One obvious impact of the debt ceiling on health care is repayment. Healthcare providers who accept Medicare, Medicaid, and the Children’s Health Insurance Program (CHIP) rely on the government to pay for those beneficiaries’ care. Repayment by these public payers could dry up if the government cannot pay its debt due to the debt ceiling.

Without these reimbursements, providers who treat multiple Medicare and Medicaid beneficiaries and those already financially distressed, including rural hospitals, are in jeopardy. Medicare is a $900.8 billion program and growing, according to the National Health Expenditures (NHE) report. Medicaid spending is also growing just as fast, with the latest data revealing a 9.2% increase to $734.0 billion.

Debt ceiling issues won’t affect commercial payers as much, Francis explained RevCycle Intelligence. However, many commercial payers also provide coverage for Medicare and Medicaid beneficiaries, including in the rapidly growing Medicare Advantage space.

“You may see some restrictions on the payment and administrative side of the care,” Francis said. “These are big stuff right out of the gate.”

However, Francis pointed to a more significant problem with the current debt ceiling issue.

“A major concern would be the social impact and, therefore, patient reactions,” Francis said. “When confronted with the idea of ​​an insurance loss or higher out-of-pocket health care costs, they may skip treatment.”

The healthcare sector has seen a similar reaction during the COVID-19 pandemic. Healthcare organizations saw patient volumes halve at the start of the pandemic in 2020. Those volumes only just recovered three years later.

Delaying treatment can lead to more severely ill patients or, worse, higher mortality rates. As a result, this behavior can increase medical bills, according to Francis.

Lawmakers are busy negotiating a deal to prevent a breach of the debt ceiling. Moody’s, a global integrated risk assessment firm, estimates only a 10% chance of a breach. However, investors are starting to take notice of the rapidly approaching Date X, the so-called date when the Treasury will run out of cash to pay government bills on time. That date is likely June 8, according to Moody’s latest debt ceiling analysis.

Healthcare professionals are getting anxious as the X-date approaches. This is another economic challenge after three long years of financial turmoil. Francis advised healthcare leaders to rethink traditional cost-optimization strategies to ease financial pressures from rising spending and a tumultuous economic environment.

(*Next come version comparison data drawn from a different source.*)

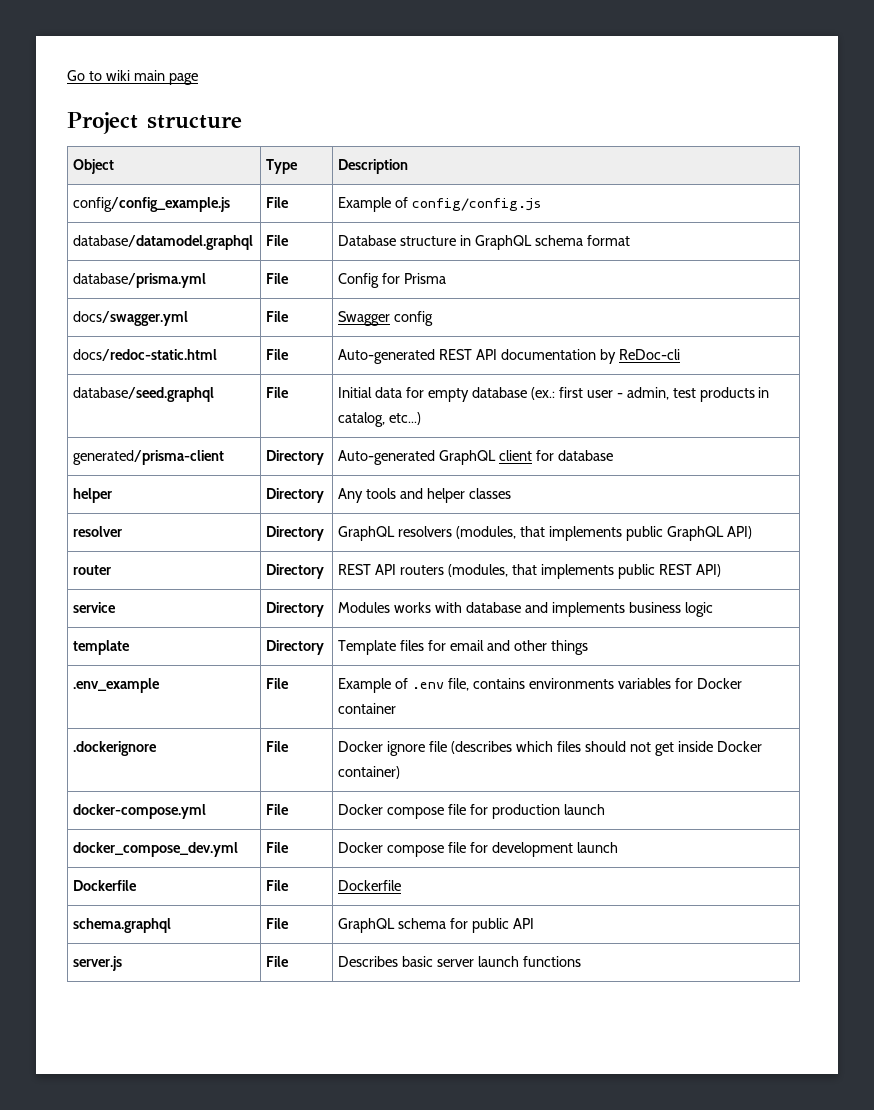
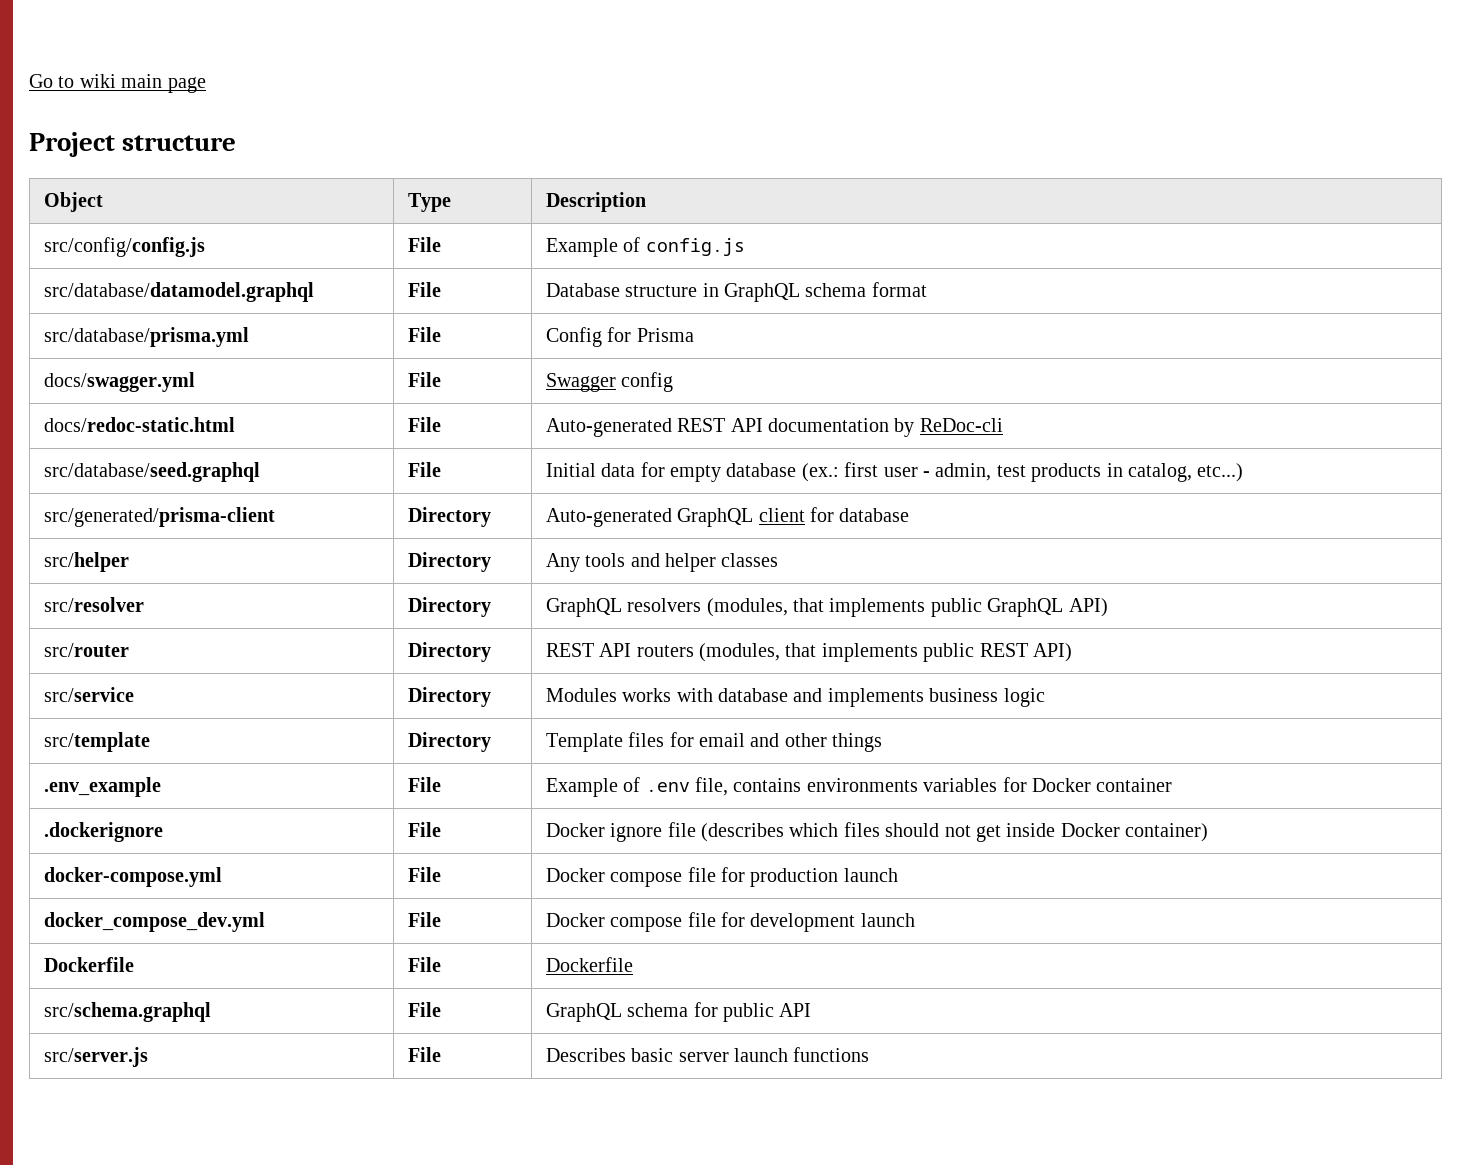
[73,197,231,212] [266,197,290,208] [338,197,543,212] [73,235,254,250] config/config_example.js | File | Example of config/config.js // database/datamodel.graphql -> [43,237,205,257] [407,237,441,252] [545,237,745,257] [43,282,314,302] src/config/config.js | File | Example of config.js // src/database/datamodel.graphql
[73,273,207,288] database/prisma.yml -> [43,327,249,347] src/database/prisma.yml
[73,387,215,402] database/seed.graphql -> [43,462,260,482] src/database/seed.graphql
[73,450,225,465] generated/prisma-client -> [43,507,275,527] src/generated/prisma-client
[73,488,113,503] helper -> [43,552,129,572] src/helper
[73,526,123,537] resolver -> [43,597,144,612] src/resolver
[73,565,112,575] router -> [43,643,129,657] src/router
[73,602,117,613] service -> [43,687,134,702] src/service
[73,640,131,655] template -> [43,732,150,752] src/template
[73,918,172,933] schema.graphql -> [43,1002,211,1022] src/schema.graphql
[73,956,123,971] server.js -> [43,1047,148,1067] src/server.js

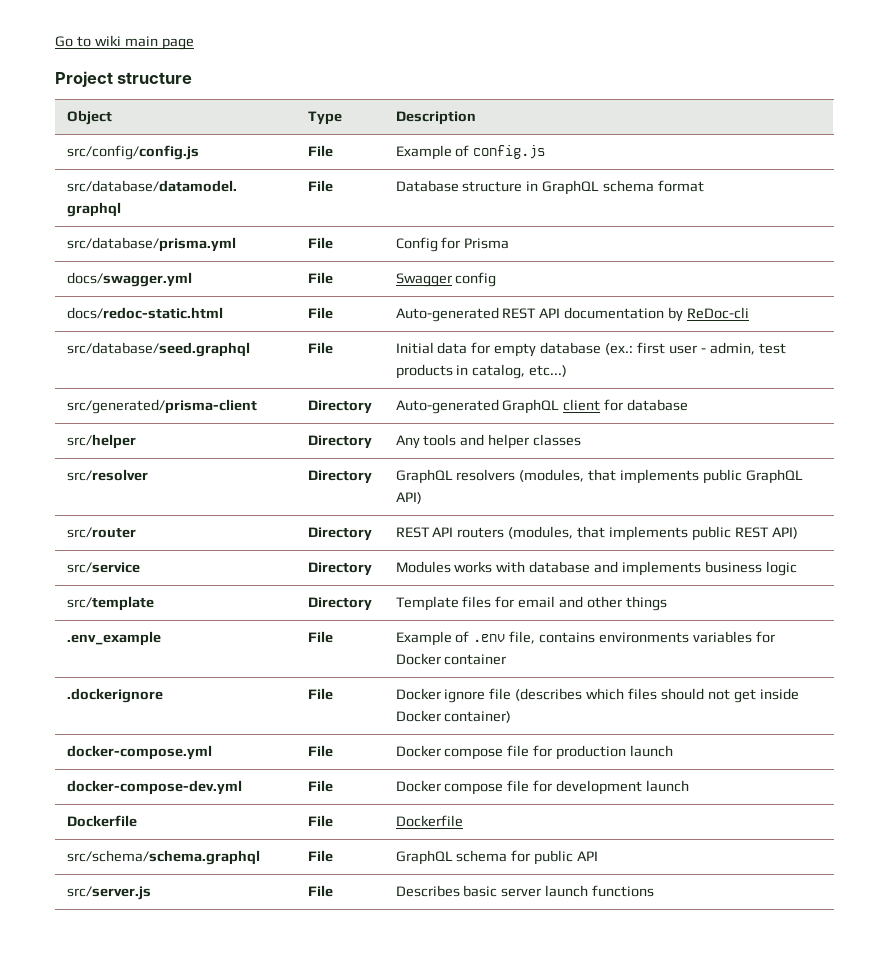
[43,912,265,932] docker_compose_dev.yml -> [66,780,242,795] docker-compose-dev.yml
[43,1002,211,1022] src/schema.graphql -> [66,850,260,865] src/schema/schema.graphql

“I will often encounter this willingness to let staff fix problems, and the reason it doesn’t work anymore is the cost,” Francis explained.

Healthcare organizations are facing shortages of almost every type of doctor, with some markets also experiencing shortages of administrative staff. Traditional methods of cost optimization and reduction cannot work in this type of job market. Technology that streamlines workflows and increases access to physicians, even if they aren’t in the same room as a patient, can help healthcare providers overcome their biggest workforce and cost reduction challenges.

Technology is also key to “being more innovative and creative” in how providers deliver care, which Francis says is essential to the long-term financial stability of healthcare organizations. Not only do patients have more skin in the game when it comes to medical bills due to high-deductible health plans, they’re also more selective about where they spend their money due to the economy.

Healthcare organizations should leverage technology such as self-service platforms at the front end of the healthcare experience to become more patient-centric without having to add more staff. But organizations will need to look inward to identify the right technology for their patients and staff; every organization will have different needs.

Francis recommended a new approach where more people are involved in the decision making process. Healthcare organizations should no longer have a top-down approach, Francis said. Instead, leaders should gather feedback from staff across the organization to identify workflow improvements that can elevate care delivery. Leaders may also want to leverage insights from community organizations that work with their patient populations and understand some of their needs.